Lines of the data that contain the word "style" are the ones to copy.

◇ ◇ ◇ ◇ ◇ ◇ ◇

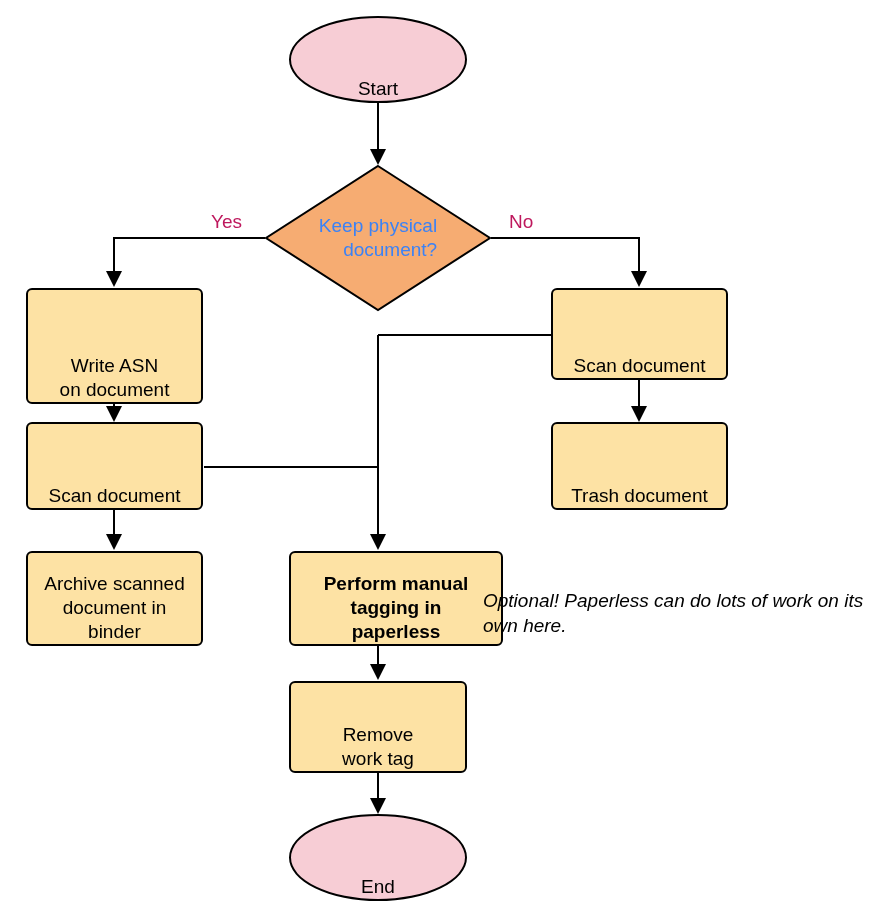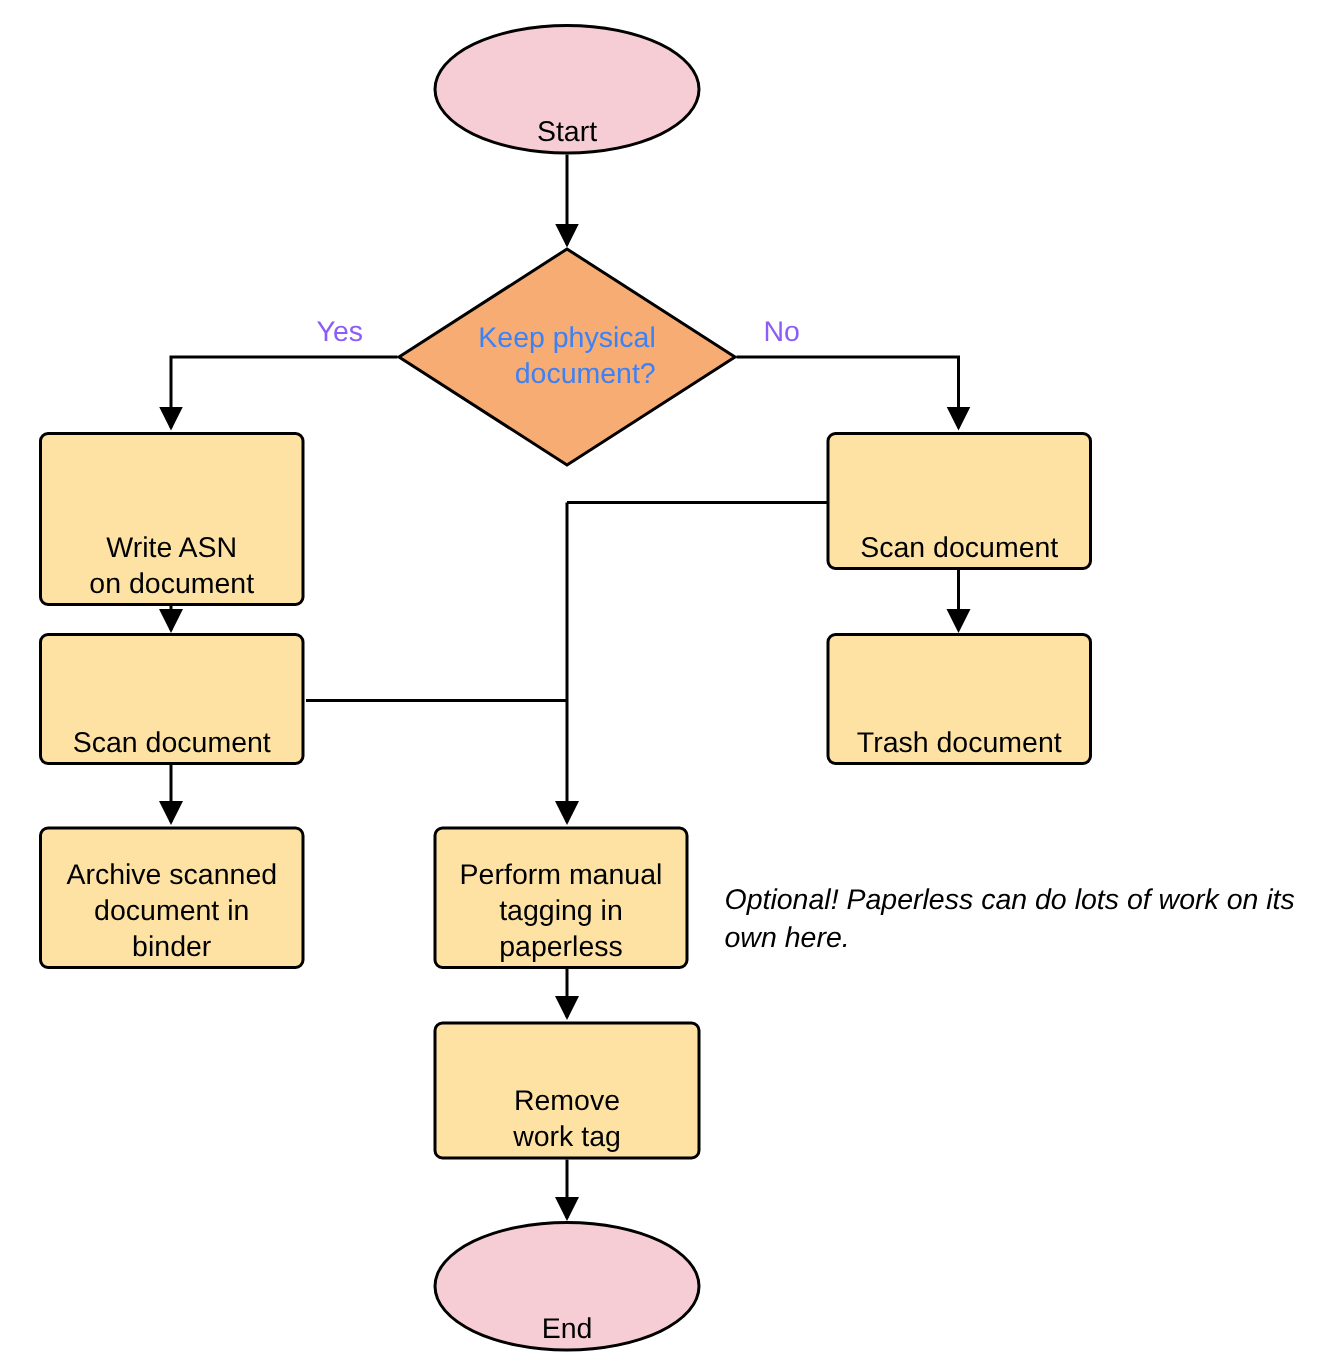--- a/index.html
+++ b/index.html
@@ -72,7 +72,7 @@
   .edge-label {
     position: absolute;
     font-size: 19px;
-    color: #8b5cf6;
+    color: #be185d;
     white-space: nowrap;
   }
   .note {

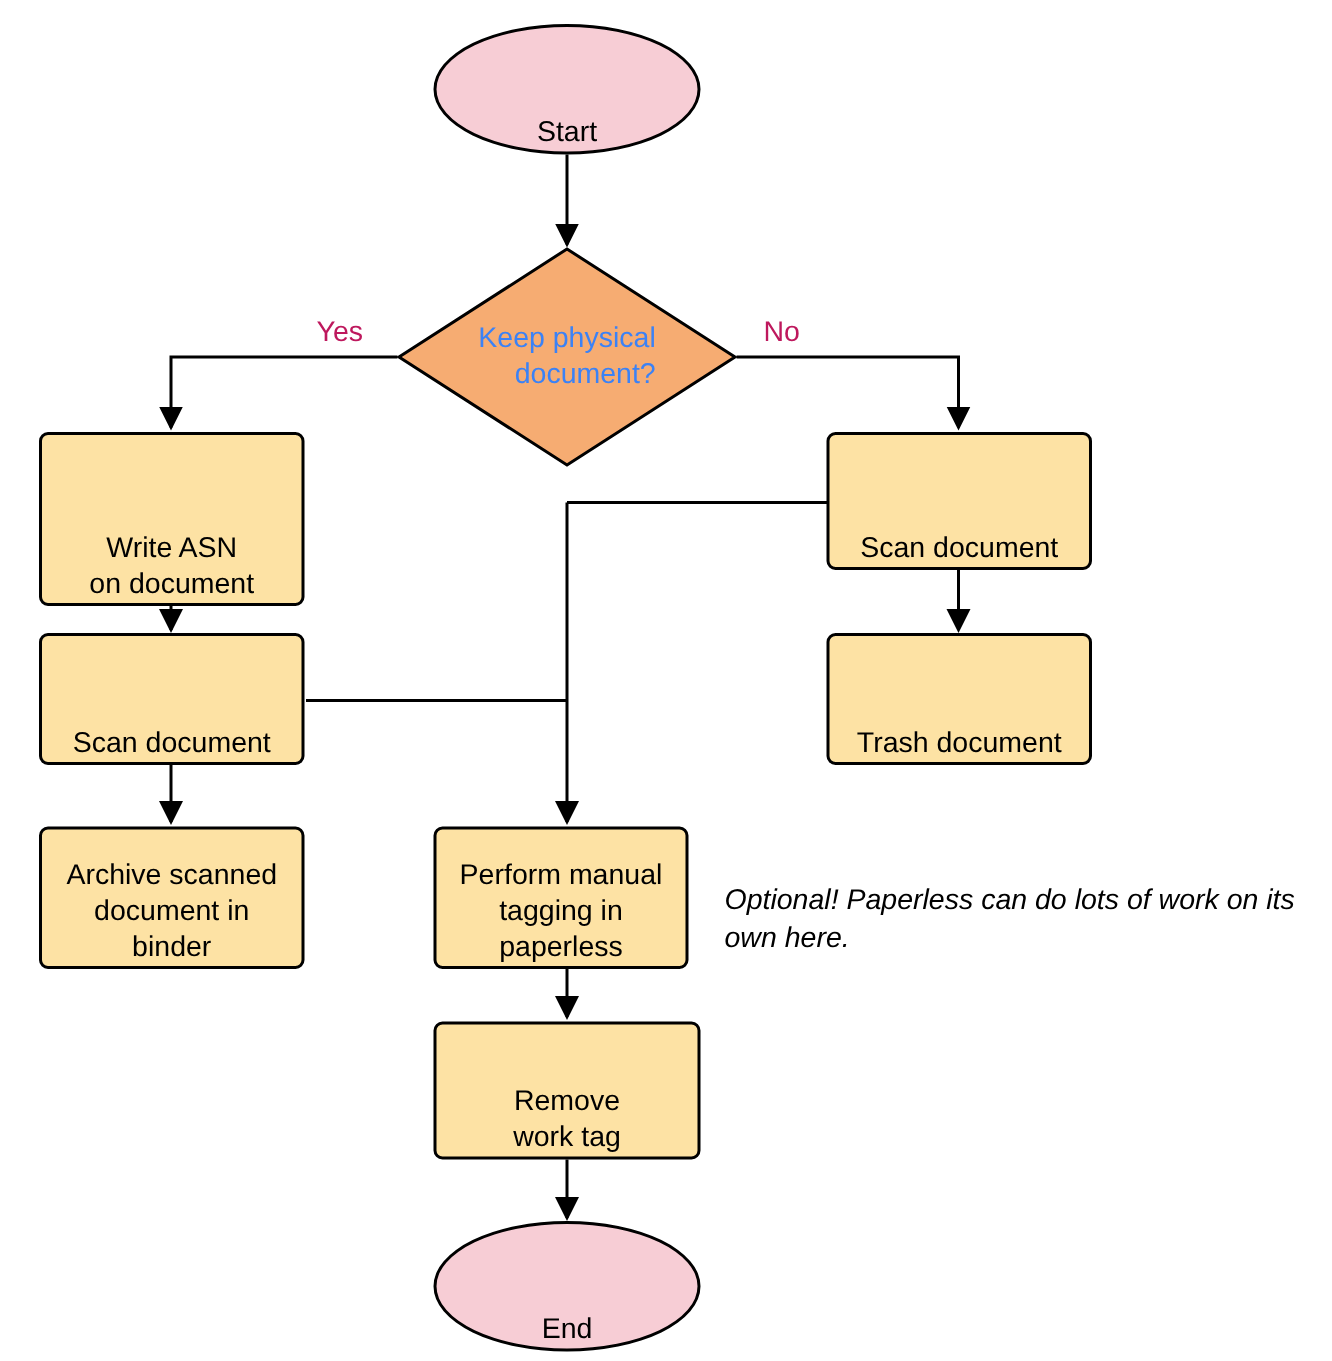--- a/index.html
+++ b/index.html
@@ -160,7 +160,7 @@
     <span>Trash document</span>
   </div>
 
-  <div class="node process" style="left:289px; top:551px; width:170px; height:95px;">
+  <div class="node process" style="left:289px; top:551px; width:214px; height:95px;font-weight:bold;">
     <span>Perform manual
 tagging in
 paperless</span>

◇ ◇ ◇ ◇ ◇ ◇ ◇

• [WRITTEN SOLUTION]:
-  <div class="node process" style="left:289px; top:551px; width:170px; height:95px;">
+  <div class="node process" style="left:289px; top:551px; width:214px; height:95px;font-weight:bold;">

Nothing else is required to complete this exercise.